SARS-CoV-2 3D database: understanding the coronavirus proteome and evaluating possible drug targets

Abstract

The severe acute respiratory syndrome coronavirus 2 (SARS-CoV-2) is a rapidly growing infectious disease, widely spread with high mortality rates. Since the release of the SARS-CoV-2 genome sequence in March 2020, there has been an international focus on developing target-based drug discovery, which also requires knowledge of the 3D structure of the proteome. Where there are no experimentally solved structures, our group has created 3D models with coverage of 97.5% and characterized them using state-of-the-art computational approaches. Models of protomers and oligomers, together with predictions of substrate and allosteric binding sites, protein-ligand docking, SARS-CoV-2 protein interactions with human proteins, impacts of mutations, and mapped solved experimental structures are freely available for download. These are implemented in SARS CoV-2 3D, a comprehensive and user-friendly database, available at https://sars3d.com/. This provides essential information for drug discovery, both to evaluate targets and design new potential therapeutics.

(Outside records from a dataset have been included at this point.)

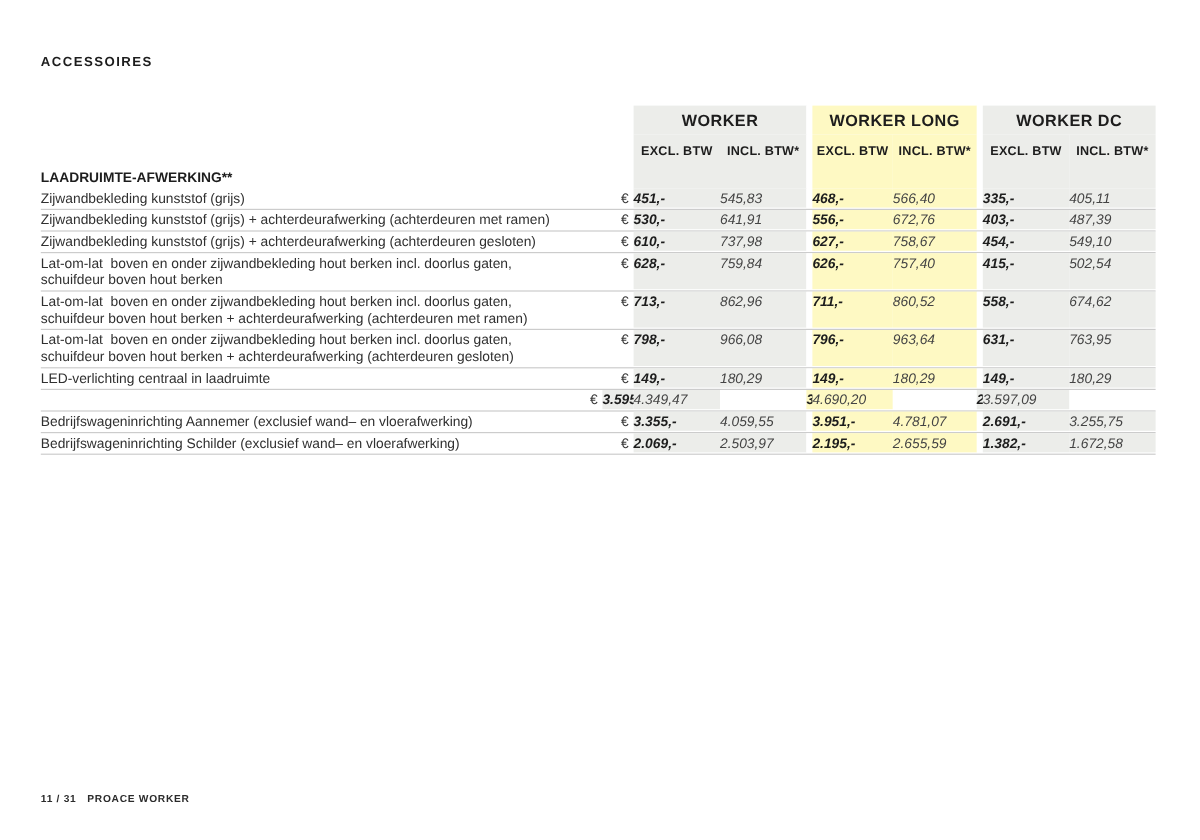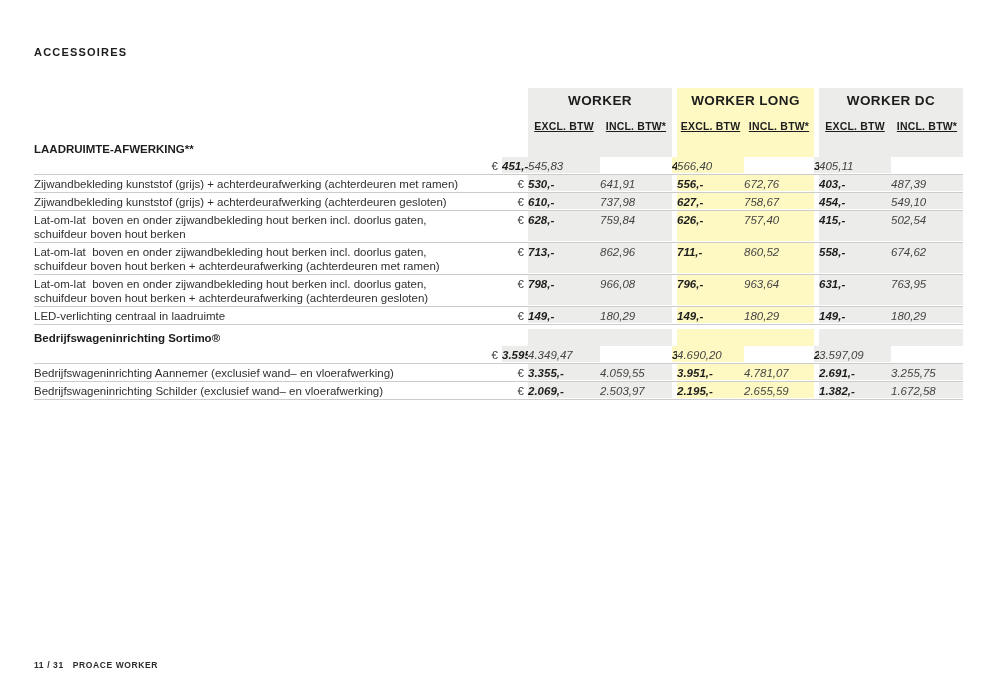"EXCL. BTW" .header-sub .sub-cell { text-decoration: underline -> none }
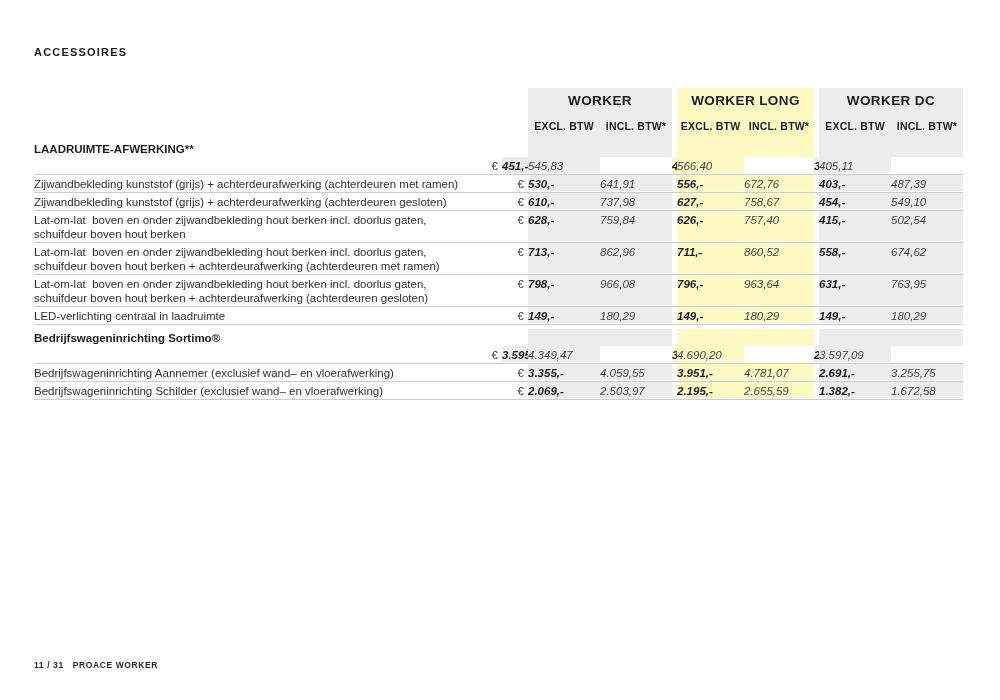"Zijwandbekleding kunststof (grijs)" div.cell { html: none -> <div>Zijwandbekleding kunststof (grijs)</div> }
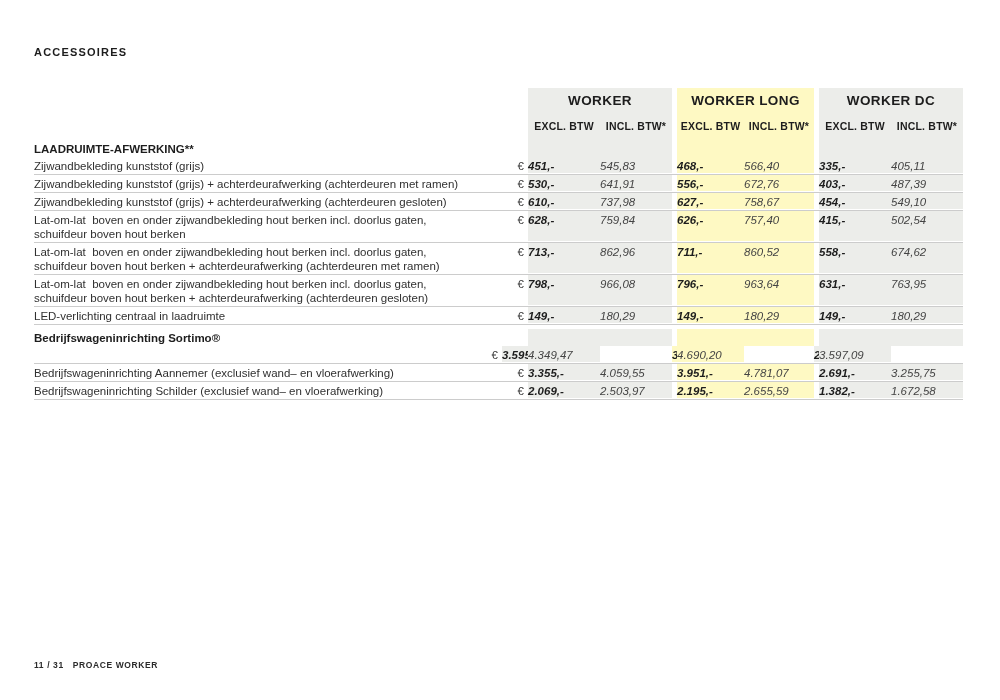"Bedrijfswageninrichting Sortimo®" div.trow { html: <div> <div>Bedrijfswageninrichting Sortimo®</div> <div></div> <div></div> <div></div> <div></div> <div></div> <div></div> <div></div> <div></div> <div></div> </div> -> none }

Keywords: SARS-CoV-2 3D database; SARS-CoV-2 drug targets; SARS-CoV-2 proteome modelling; drug discovery; proteome analysis.

Figure 1

Statistical analysis of modelled proteome. (A) The total percentage sequence coverage of experimentally solved structures deposited in RSCB (Research Collaboratory for Structural Bioinformatics) is represented in cyan, whereas the total percentage coverage of each modelled structure is shown above it in red. (B) MolProbity scores for all modelled SARS-CoV-2 structures deposited in the SARS-CoV-2 3D database.

Figure 2

Four modelled oligomeric targets selected from the SARS-CoV-2 proteome. (A) Nsp14 (white-grey) and Nsp10 (green). The zinc ions are shown as silver spheres, and the magnesium ion as a green sphere. The SAH ligand is represented in magenta pink, and the G3A in green. Binding interactions of both ligands in the Nsp14 binding sites are represented as dashed lines highlighted in black. (B) Homo-pentameric model of Envelope protein E with each protomer indicated in a different colour. The membrane is represented as a red/blue circular structure. (C) Homodimeric model of the membrane protein M, with protomers coloured in green and white. The membrane is represented as a red/blue circular structure. (D) The structure of the Nsp1 model, coloured dark blue and encircled, complexed with the 40S ribosome (a hetero-35-mer) with the 35 proteins coloured differently.

Figure 3

Website interface front page and result page: (A) Home page: the jumbotron at the top left represents the main ideas of the database. The query options such as a table or sunburst are represented below. (B) Results page. The top represents a brief description of the target genes with external links to other modelling pipelines: MolStar viewer for protein visualizations, Fpocket table and UniProt viewer for sequence annotation. There are five tables represented in the result pages: models, PDB structures, mutations, protein–protein interactions and virtual screening of ligands. The SARS-CoV-2 protein interaction with the human protein is annotated at the bottom of the page; the black arrows indicate human proteins annotated as drug targets.